I was diagnosed with locally advanced prostate cancer in August 2019 after two PSA tests.  The first in June was 576, followed 5 weeks later by 950 - off the scale as my consultant said.  It was probably well over 1000 some 3 weeks later when I had a DRE/biopsy.  I started on Degarelix, which saw my PSA drop to 1.85 within 3 months, afterwhich I started chemotherapy (Docataxel).  Levels fluctuated slightly during chemotherapy, but 5 weeks after the last treatment (late March) my PSA was 1.5 - all seemed well for a few weeks.  But by mid-April 2020 when I started radiotherapy (6 treaments at weekly intervals) my PSA had already risen to 2.52 and by early July it was up to 25.  This was put down to all the treatment reeking havoc with my prostate, and I was told it would settle down in time.

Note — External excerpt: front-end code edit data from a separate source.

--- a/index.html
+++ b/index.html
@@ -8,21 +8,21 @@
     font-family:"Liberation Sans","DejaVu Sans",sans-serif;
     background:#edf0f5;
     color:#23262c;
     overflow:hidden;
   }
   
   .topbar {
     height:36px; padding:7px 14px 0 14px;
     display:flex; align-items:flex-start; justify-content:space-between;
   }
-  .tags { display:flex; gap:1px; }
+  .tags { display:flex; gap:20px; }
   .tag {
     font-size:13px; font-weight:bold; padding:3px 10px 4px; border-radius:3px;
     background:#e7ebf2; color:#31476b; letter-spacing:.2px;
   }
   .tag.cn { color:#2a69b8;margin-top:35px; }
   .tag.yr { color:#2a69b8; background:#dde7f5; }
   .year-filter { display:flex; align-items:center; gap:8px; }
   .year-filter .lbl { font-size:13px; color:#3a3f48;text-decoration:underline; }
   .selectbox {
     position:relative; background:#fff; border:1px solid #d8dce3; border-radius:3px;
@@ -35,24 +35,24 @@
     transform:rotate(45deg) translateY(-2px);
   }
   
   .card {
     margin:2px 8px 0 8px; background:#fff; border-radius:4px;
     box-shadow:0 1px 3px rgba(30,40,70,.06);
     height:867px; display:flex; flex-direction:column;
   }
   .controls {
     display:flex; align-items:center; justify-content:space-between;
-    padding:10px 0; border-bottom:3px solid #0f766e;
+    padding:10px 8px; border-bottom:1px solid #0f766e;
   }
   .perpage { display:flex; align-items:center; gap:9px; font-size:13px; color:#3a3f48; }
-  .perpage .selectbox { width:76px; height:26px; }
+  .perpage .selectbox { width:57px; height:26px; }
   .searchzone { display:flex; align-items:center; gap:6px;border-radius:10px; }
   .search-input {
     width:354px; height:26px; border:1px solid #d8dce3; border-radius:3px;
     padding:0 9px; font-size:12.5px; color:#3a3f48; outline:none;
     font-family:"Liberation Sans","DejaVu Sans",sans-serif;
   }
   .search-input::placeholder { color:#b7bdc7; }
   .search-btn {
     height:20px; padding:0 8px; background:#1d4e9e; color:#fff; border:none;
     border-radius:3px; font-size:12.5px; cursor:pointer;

Summer passed and my PSA was tested at the end of October - I was hoping for a result in single figures.  I got 199, which suggests an increase roughly by a factor of 10 every three months.  Not very encouraging to say the least, and it's becoming difficult to stay at all positive about the whole cancer thing.

Every search I've done on the internet leads me to people talking about PSA scores in single figures or less than 1, occassionally somebody mentions a score of between 10-19, but never any higher.   Even those research papers published by researchers talk in terms of very low PSA scores, and about how an increase from 0.5 to 0.6 over several months or a year is significant.  I'd be interested to know what any of them thought about my scores.

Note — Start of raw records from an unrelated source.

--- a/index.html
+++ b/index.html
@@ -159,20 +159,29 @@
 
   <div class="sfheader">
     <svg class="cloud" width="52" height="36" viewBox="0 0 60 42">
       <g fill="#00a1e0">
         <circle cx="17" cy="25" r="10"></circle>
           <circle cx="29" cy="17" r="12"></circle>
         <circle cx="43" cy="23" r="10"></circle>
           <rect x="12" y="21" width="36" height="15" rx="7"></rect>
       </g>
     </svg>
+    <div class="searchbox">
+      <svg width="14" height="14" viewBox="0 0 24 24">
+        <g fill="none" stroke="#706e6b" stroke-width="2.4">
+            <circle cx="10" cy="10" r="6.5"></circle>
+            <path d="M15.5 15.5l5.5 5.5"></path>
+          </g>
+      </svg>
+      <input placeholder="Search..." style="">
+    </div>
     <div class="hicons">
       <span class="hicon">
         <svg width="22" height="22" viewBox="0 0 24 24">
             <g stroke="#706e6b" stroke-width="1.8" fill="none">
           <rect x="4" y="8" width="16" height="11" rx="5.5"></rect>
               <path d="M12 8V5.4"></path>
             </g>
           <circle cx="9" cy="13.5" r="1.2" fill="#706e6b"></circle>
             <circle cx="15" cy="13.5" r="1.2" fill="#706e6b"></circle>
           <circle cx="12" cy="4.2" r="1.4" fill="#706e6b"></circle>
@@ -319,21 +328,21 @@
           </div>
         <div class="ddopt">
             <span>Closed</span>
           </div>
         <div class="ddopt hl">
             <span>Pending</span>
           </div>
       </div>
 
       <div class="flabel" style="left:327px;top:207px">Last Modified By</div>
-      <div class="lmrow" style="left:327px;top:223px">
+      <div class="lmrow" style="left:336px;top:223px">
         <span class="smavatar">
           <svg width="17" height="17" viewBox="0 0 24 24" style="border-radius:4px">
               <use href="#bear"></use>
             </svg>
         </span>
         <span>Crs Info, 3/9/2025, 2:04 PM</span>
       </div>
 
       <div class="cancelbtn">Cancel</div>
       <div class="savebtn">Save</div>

Has anyone else here had this sort of experience, or known of others in my situation?

Edited by member 02 Feb 2021 at 09:45  | Reason: Not specified

User
Posted 29 Nov 2020 at 13:37
Hi,

My husband's PSA was 1303 when diagnosed into bones and lymph nodes. Following HT and Docataxel it went down to 1.1. Then 5 weeks later it had doubled and continued growing at about same pace until started a trial with Abi and possibly a trial drug. This worked for a while until very high ALT (liver function) and he had to stop. Was able to have Enzo as the other was a trial and that helped for a while. PSA then started climbing March 19 was 2.8 fairly slowly and by end of 2019 was 29. He has tried a number of trials this year but none have worked for him. PSA still climbing by September 20 it was 596 and October 20 had reached 1114 so something needed to be done urgently so Cabataxel was started and after first cycle it was 764 and hopefully will continue to come down a bit. September he was in a lot of pain and started Morphine but now with Cabataxel pain has mostly stopped and able to stop Morphine but PSA still too high but we are working on how he feels rather than just PSA. We walked over 3 miles yesterday so we think that is good.

User
Posted 10 Jan 2021 at 20:41
I think you are correct about the relevance of PSA to men with very high levels - the highest we have seen on here was Trevor_Boothe who was diagnosed at 13,000 and lived for 5 years - his PSA ranged widely during treatment. Our urologist says that the highest PSA reading he has ever seen in a patient was 160,000.

Marcellus, hopefully your onco will have access to abiraterone or enzalutimide to add to your Zoladex - or they may suggest adding bicalutimide first. There is also the possibility of Radium 223 further along the line.

"Life can only be understood backwards; but it must be lived forwards." Soren Kierkegaard

User
Posted 19 Jan 2021 at 02:58
Men who have had their PSA rising just above 1 have usually had their Prostates removed and even a very small rise is of concern. Those that have had HT/RT are concerned if their PSA rises above 2 plus the lowest PSA they have had (their nadir). This is the point where they have biochemical failure also called relapse. Hence, quite small increases for these men, particularly if their PSA continues to increase, is mentioned on here as a concern because the radical treatment they have had as not been successful. So this is quite different to where a man's cancer has advanced and spread sometimes with an escalating PSA. This could be because his PCa was not identified and treated before it was already advanced or because the original surgery or HT/RT was unsuccessful and PSA started to escalate some time later.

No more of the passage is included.